Toda tecnología importante se abarata con la escala. Los paneles solares se redujeron en un factor de 100 en cuatro décadas. La memoria informática cayó aún más rápido. Pero pocas industrias han igualado la trayectoria de la cohetería: el costo de llevar un kilogramo a la órbita ha caído un 96 por ciento desde 1960, y un nuevo análisis sugiere que el descenso está lejos de terminar.

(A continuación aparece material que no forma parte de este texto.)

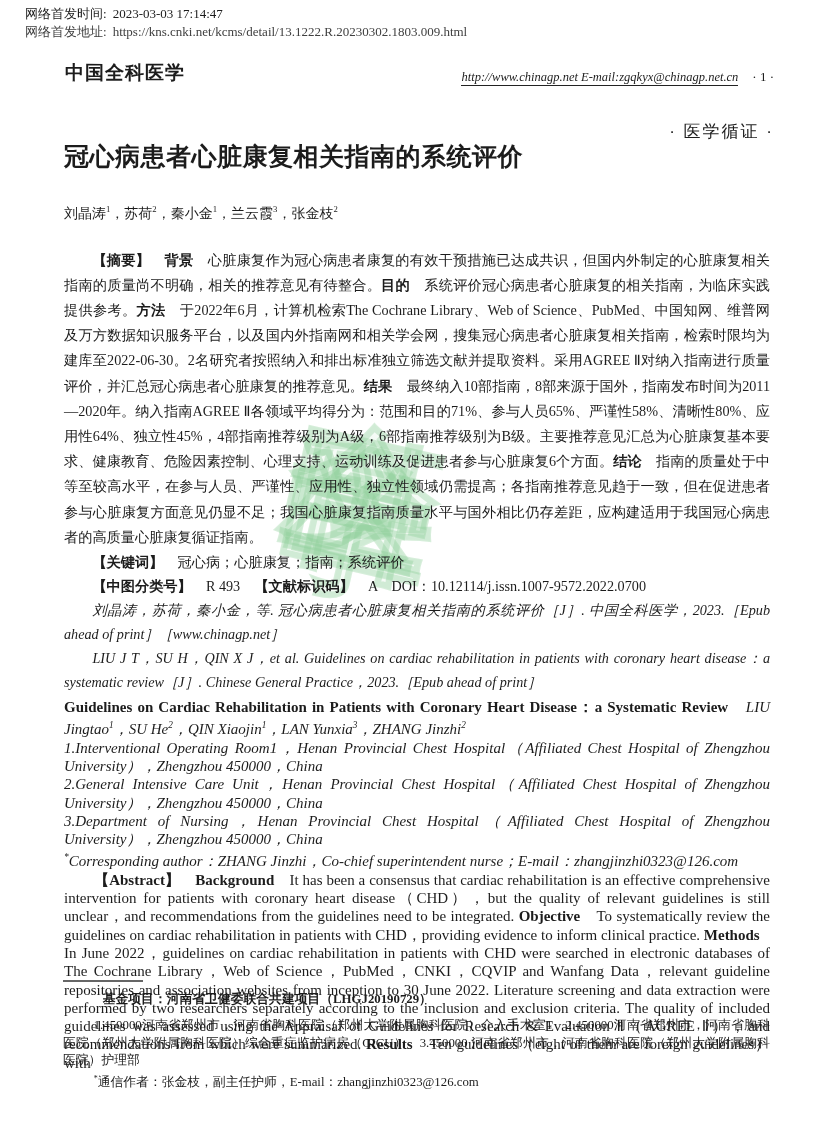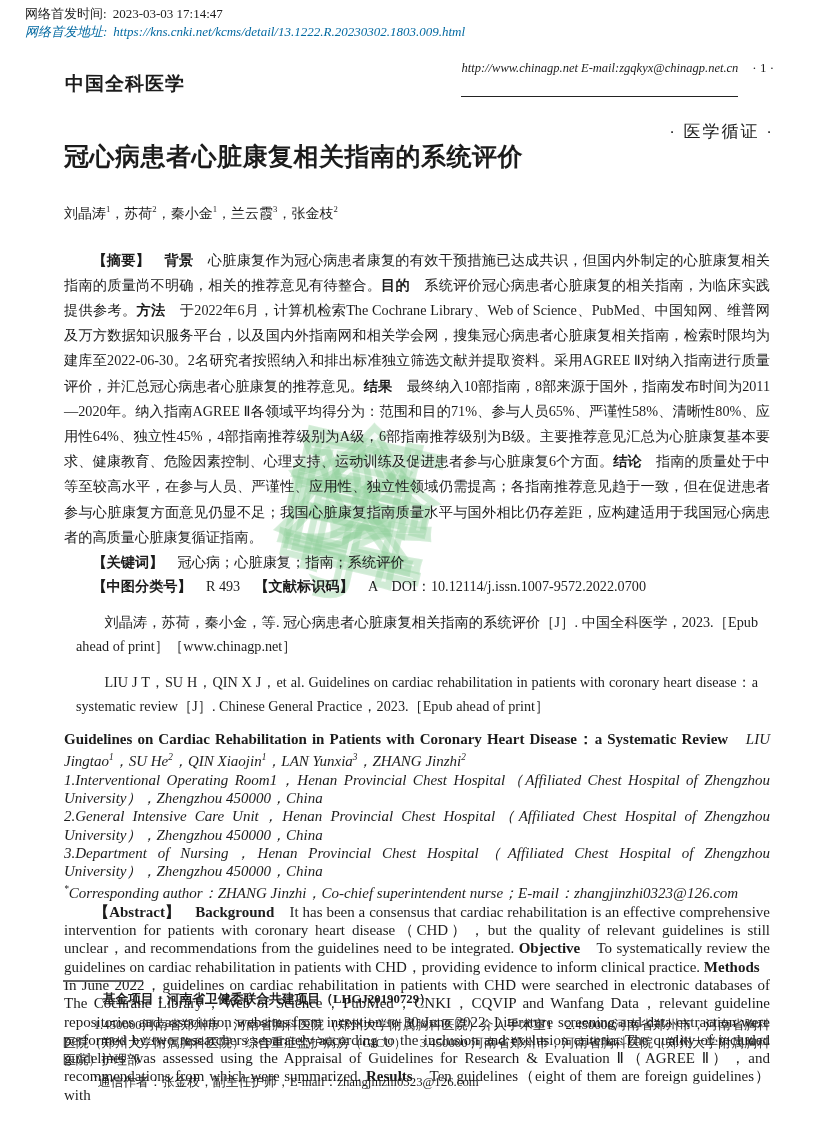--- a/index.html
+++ b/index.html
@@ -18,7 +18,7 @@
   .prepub{position:absolute;top:5px;left:25px;font-size:13px;line-height:17.5px;}
   .prepub-line{white-space:nowrap;}
   .prepub-line .lbl{margin-right:6px;}
-  .prepub-url,.prepub-url a{color:#0369a1;text-decoration:none;font-style:italic;}
+  .prepub-url,.prepub-url a{color:#404040;text-decoration:none;}
   
   .header-row{position:absolute;top:60px;left:65px;right:56px;display:flex;justify-content:space-between;align-items:flex-end;}
   .journal-name{font-family:Liberation Sans, sans-serif;font-weight:bold;font-size:19px;letter-spacing:1px;}

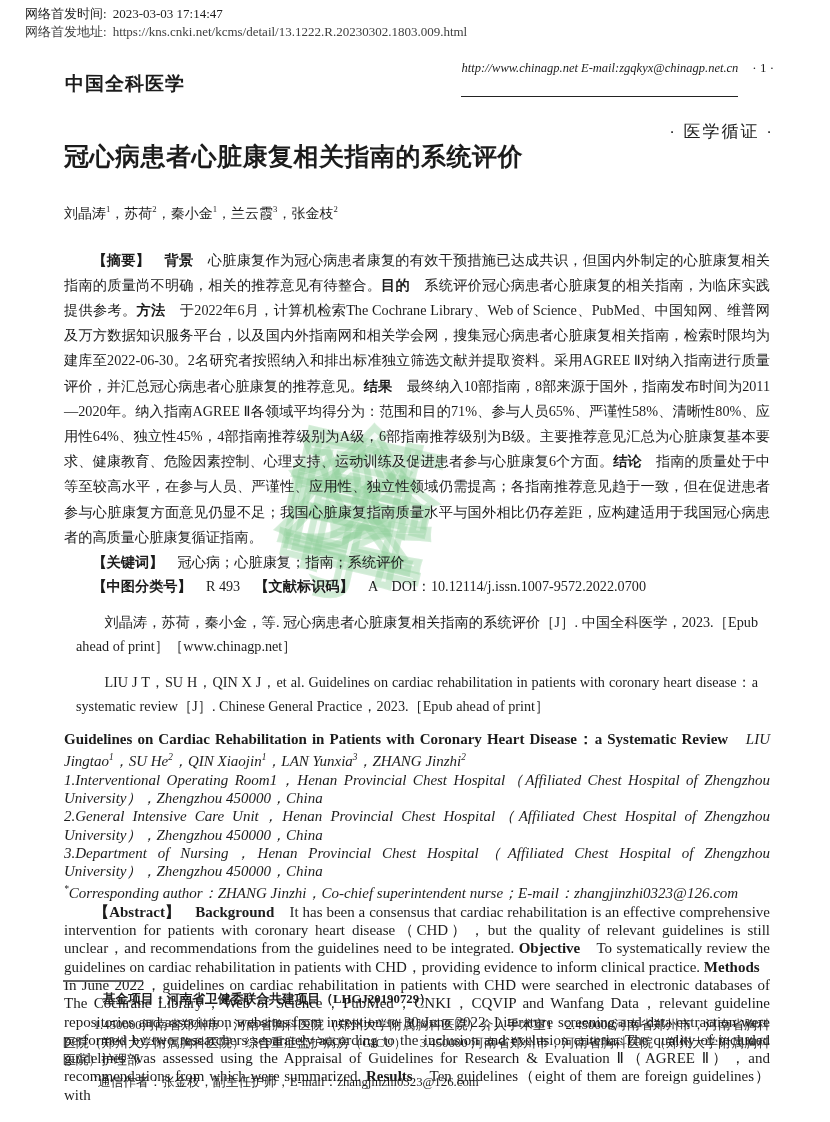--- a/index.html
+++ b/index.html
@@ -23,7 +23,7 @@
   .header-row{position:absolute;top:60px;left:65px;right:56px;display:flex;justify-content:space-between;align-items:flex-end;}
   .journal-name{font-family:Liberation Sans, sans-serif;font-weight:bold;font-size:19px;letter-spacing:1px;}
   .header-right{display:flex;align-items:baseline;}
-  .header-contact{font-style:italic;font-size:12.5px;border-bottom:1px solid #222;padding-bottom:20px;margin-left:35px;}
+  .header-contact{font-style:italic;font-size:12.5px;border-bottom:1px solid #222;padding-bottom:0;margin-left:35px;}
   .header-pagenum{font-size:13px;margin-left:14px;}
   .section-label{position:absolute;top:120px;right:56px;font-family:"Liberation Sans",sans-serif;font-size:17px;letter-spacing:2px;}
   

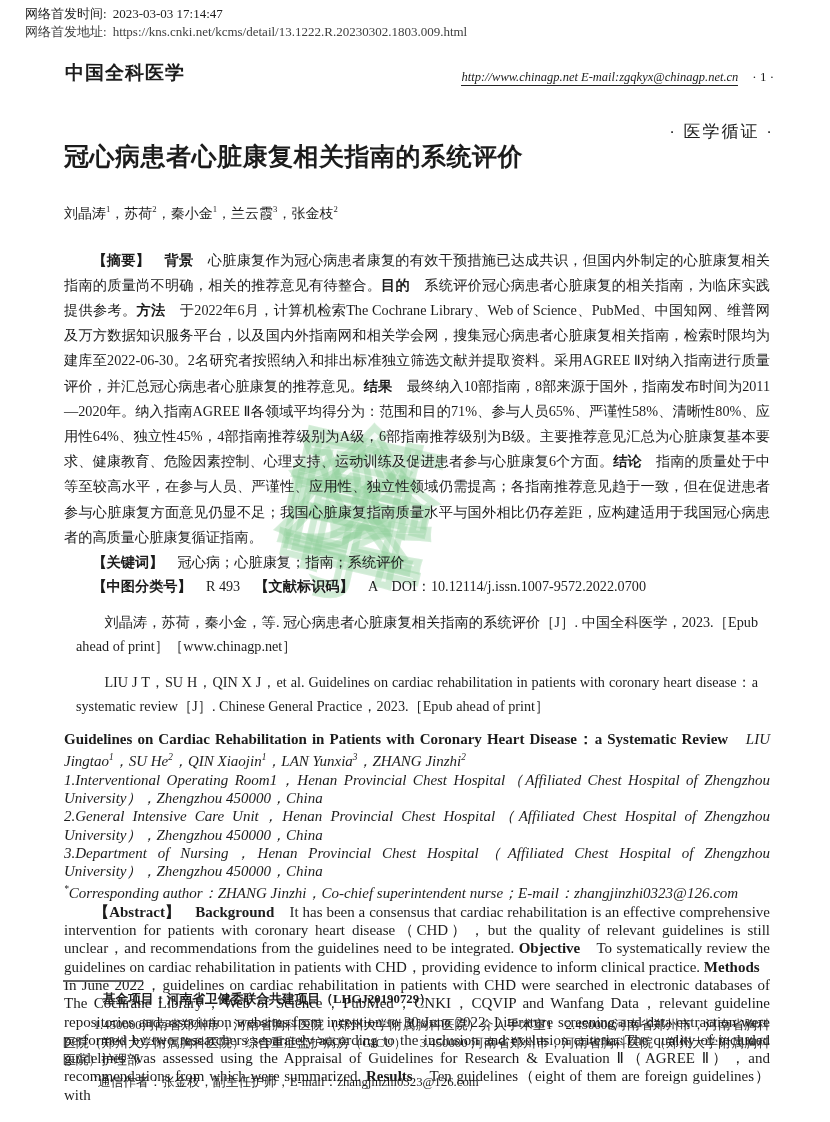--- a/index.html
+++ b/index.html
@@ -33,7 +33,7 @@
   sup{font-size:.62em;}
   .cn-abstract{margin:25px 0 0;font-size:14.2px;line-height:25.2px;text-align:justify;text-indent:2em;}
   .meta-line{margin:0;font-size:14.2px;line-height:24px;text-indent:2em;}
-  .citation{margin:12px;font-size:14.2px;line-height:24px;text-align:justify;text-indent:2em;}
+  .citation{margin:0;font-size:14.2px;line-height:24px;text-align:justify;text-indent:2em;font-style:italic;}
   .en-block{margin-top:4px;font-size:15px;line-height:18.3px;text-align:justify;}
   .en-block p{margin:0;}
   .en-aff{font-style:italic;}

El estudio, publicado en PNAS Nexus, se basa en un conjunto de datos de 4.405 lanzamientos que abarcan 330 configuraciones de cohetes de 13 países, la tabulación más completa de costos de lanzamiento jamás realizada. El autor principal, Alessio Terzi del Centro Común de Investigación de la Comisión Europea, y sus colegas encontraron que cada duplicación de la masa de carga útil acumulada generó una reducción del 21,2 por ciento en el costo por kilogramo.
Esa tasa de aprendizaje es más rápida que la de los paneles solares, la tecnología de referencia para la reducción de costos industriales. Significa que cada nuevo satélite lanzado no solo cumple su propio propósito, sino que también reduce el precio del siguiente.
Dos aceleraciones moldearon la curva
La trayectoria de costos, dijo Terzi, muestra dos puntos de inflexión claros. El primero siguió al final de la Guerra Fría, cuando la industria de lanzamientos pasó de programas de prestigio gubernamental a imperativos comerciales. La segunda aceleración, más pronunciada, se correlaciona directamente con la introducción del Falcon 9 de SpaceX y la llegada de la reutilización orbital a escala.
Si la tendencia continúa, el estudio proyecta costos de 1.600 dólares por kilogramo para finales de esta década y aproximadamente 300 dólares por kilogramo para 2040. A ese precio, muchas aplicaciones actualmente marginales, como la minería de asteroides, la fabricación orbital y la energía solar espacial a gran escala, comienzan a parecer económicamente viables.
Tres cosas que podrían romper la curva
Los autores se encargan de señalar los riesgos que podrían estancar o revertir la tendencia. El más visible son los desechos espaciales. Un evento de síndrome de Kessler en cascada, donde una colisión genera metralla que desencadena más colisiones, podría hacer que bandas orbitales enteras sean demasiado peligrosas para su uso. A velocidades relativas de 27.000 kilómetros por hora (aproximadamente 17.000 millas por hora), incluso un fragmento pequeño transporta una energía cinética devastadora.
La concentración del mercado es una amenaza más sutil. Terzi señaló que SpaceX transporta actualmente aproximadamente tres cuartas partes de la masa de carga útil mundial a la órbita. Una sola empresa con ese poder de fijación de precios podría aumentar los precios sin perder clientes, ralentizando el aprendizaje impulsado por el volumen que ha reducido los costos.
La fragmentación geopolítica podría empujar en la misma dirección. A medida que las naciones se sienten incómodas dependiendo de una sola empresa estadounidense para acceder al espacio, pueden invertir en capacidad de lanzamiento independiente, una decisión de seguridad racional que restauraría las ineficientes y redundantes dinámicas de la Guerra Fría que mantuvieron altos los costos de lanzamiento en primer lugar.
Terzi describió la industria como en un punto de quiebre estructural, donde los datos históricos se convierten en una guía poco fiable para el futuro. El registro de seis décadas, sin embargo, deja pocas dudas sobre la dirección del viaje: el espacio nunca ha sido más barato, y el piso es más bajo de lo que cualquiera hubiera predicho hace una generación.